I am using a Rimmel blush.. Maybe I should switch to a different one.. I clean my brush once every 2 weeks.. Do I need to clean them more than that??


----------



## LVA (Jun 22, 2006)

Originally Posted by *KimC2005* I am using a Rimmel blush.. Maybe I should switch to a different one.. I clean my brush once every 2 weeks.. Do I need to clean them more than that?? i clean my blush brushes as often as i can cuz sometimes i wanna change color and i wanna wash all the colors from b4 off my brush first.I'm not saying Rimmel makes bad blushes ... a lot of girl here like it. That's why i bought it ,,, cuz i read realli good reviews about it .. .but my skin is different and that's the point i'm trying to make.

don't throw away your blushes cuz u think it's making u break out. maybe it's something in your skincare .. or a new moisterizer u are wearing . .maybe it's hormone ... Stop wearing that blush for a couple of weeks and see if your skin gets better, if it does .. then it prolly is the blush .. if it's still breaking out randomly ... it's prolly something else ...

okie .... sorrie for typing too much .. LoL ...


----------



## Leony (Jun 22, 2006)

If you use them everyday yes, you need to clean them often to avoid breakouts.
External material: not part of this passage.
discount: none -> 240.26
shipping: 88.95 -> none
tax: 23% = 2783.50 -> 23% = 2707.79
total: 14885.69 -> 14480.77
Maybe try stop using the blush and see what happens.


----------



## KimC2005 (Jun 22, 2006)

Thanks Leony and LVA. I just wondered if maybe bronzers or anything like that had ingredients in it that clogged pores and caused skin to breakout.. I had just had some random breakouts on my cheeks and I NEVER get breakouts on my cheeks so I wondered if it was the things I used on my cheeks.


----------



## LVA (Jun 22, 2006)

u're welcome. Try using another brand .. or not using it all all and see what happens. Keep us posted


----------



## YUMMIFANTASY (Jun 22, 2006)

Mica and Talc supposidly cause acne because they`re irritants. Just make sure that the products are non-comegenic [[ which means that it doesnt clog the pores ]]


----------



## lovelyrose (Jun 22, 2006)

I have some blushes that has caused me to break out. I still don't know if it was the blushes that caused me to break out, but since they are the only products I use that don't say "non-comodeogenic" on the package, I suspect they are the culprits!
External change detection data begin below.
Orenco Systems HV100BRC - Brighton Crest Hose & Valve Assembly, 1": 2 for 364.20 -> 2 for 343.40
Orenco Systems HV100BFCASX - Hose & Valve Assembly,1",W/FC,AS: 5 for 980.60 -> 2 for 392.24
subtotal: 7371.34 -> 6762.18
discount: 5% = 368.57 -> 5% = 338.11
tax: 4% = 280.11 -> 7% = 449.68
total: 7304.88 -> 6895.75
Btw, I also have Revlon skinlights. I love the glow it gives my skin, but for the same reason (not non-comodeogenic), I try not to use it too much.


----------



## suzukigrrl (Jun 22, 2006)

Check to see if mineral oil is on the ingredient list. Sometimes people will break out from mineral oil. I think cornstarch is another one that causes some people to break out.


----------



## lena1510 (Mar 2, 2014)

Hey!
I actually started using the exact same bronzer about 3 months ago and it had made me breakout BADLY. So i stopped using it, and now my acne is going away. I use volcanic ash mud masks to remove dirt, and baking soda/peroxide mask to get rid of the scarring. To completely reassure myself that it was the bronzer, I applied it again and a ton of acne came back - so stay away from that!

If you find you are breaking out where you apply your bronzer - do not use it!!

good luck!

Lena


----------



## Courtnee (Mar 3, 2014)

From what I've heard and seen, they do clog your pores up. But I probably know nothing compared to people who actually wear makeup,.


----------